(Beginning of GIVEN INFORMATION)

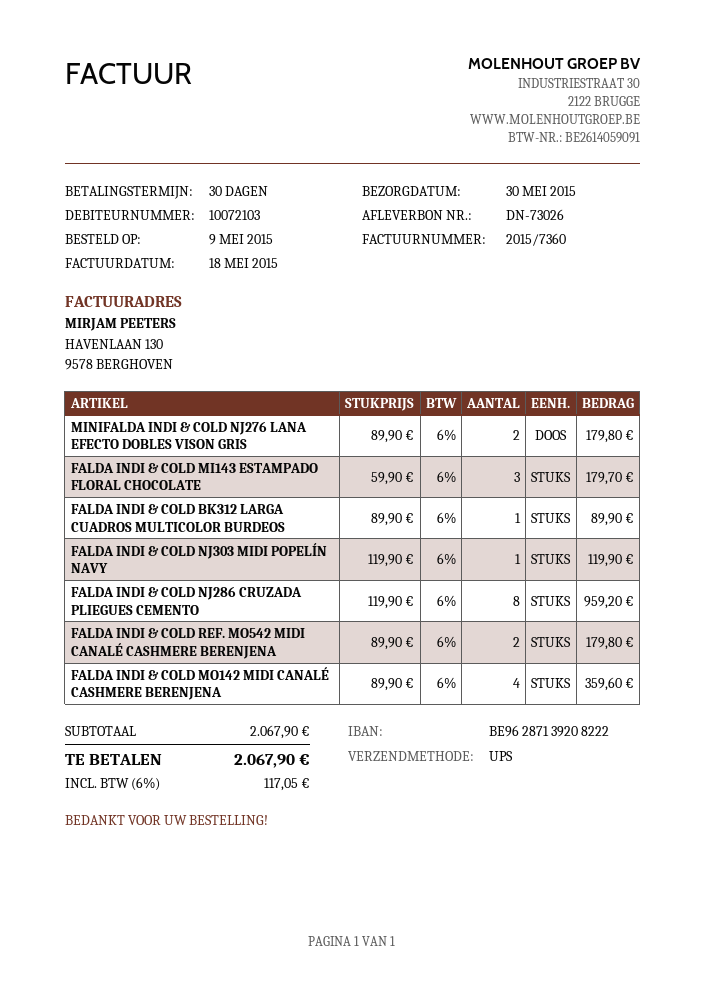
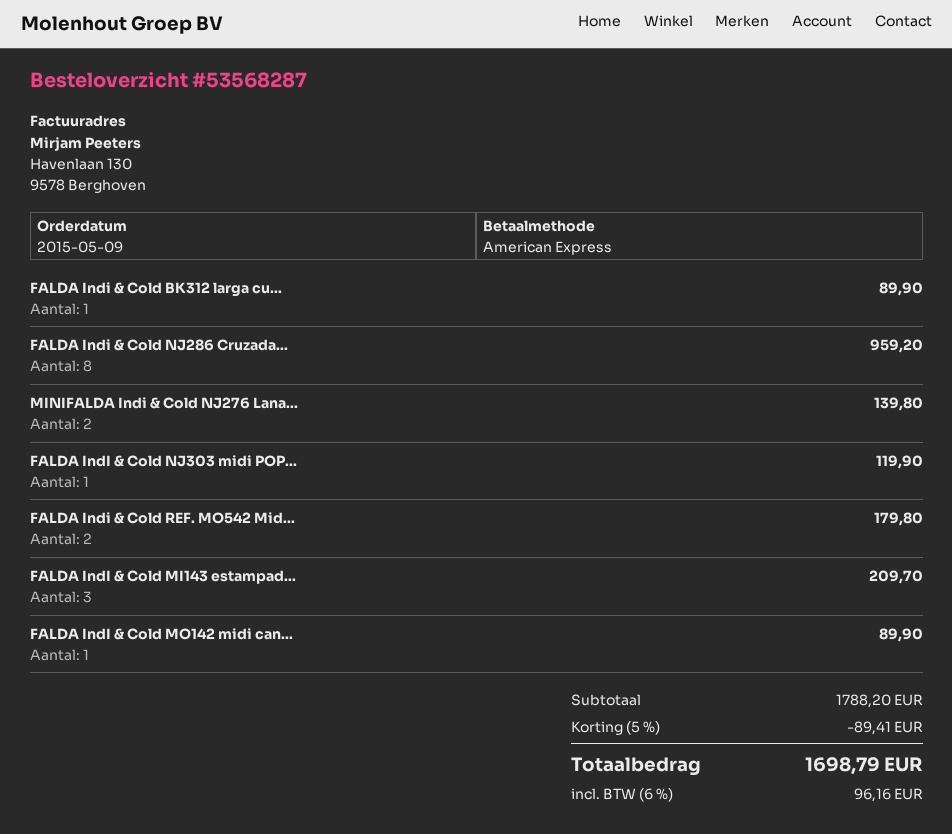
MINIFALDA INDI & COLD NJ276 LANA EFECTO DOBLES VISON GRIS: 2 for 179.80 -> 2 for 139.80
FALDA INDI & COLD MI143 ESTAMPADO FLORAL CHOCOLATE: 3 for 179.70 -> 3 for 209.70
FALDA INDI & COLD MO142 MIDI CANALÉ CASHMERE BERENJENA: 4 for 359.60 -> 1 for 89.90
subtotal: 2067.90 -> 1788.20
discount: none -> 5% = 89.41
tax: 6% = 117.05 -> 6% = 96.16
total: 2067.90 -> 1698.79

(End of GIVEN INFORMATION)

WHAT IS EXPECTED |
Check each line of the records above for the string "COLD", and report every line that has it.

ANSWER SPACE |
MINIFALDA INDI & COLD NJ276 LANA EFECTO DOBLES VISON GRIS: 2 for 179.80 -> 2 for 139.80
FALDA INDI & COLD MI143 ESTAMPADO FLORAL CHOCOLATE: 3 for 179.70 -> 3 for 209.70
FALDA INDI & COLD MO142 MIDI CANALÉ CASHMERE BERENJENA: 4 for 359.60 -> 1 for 89.90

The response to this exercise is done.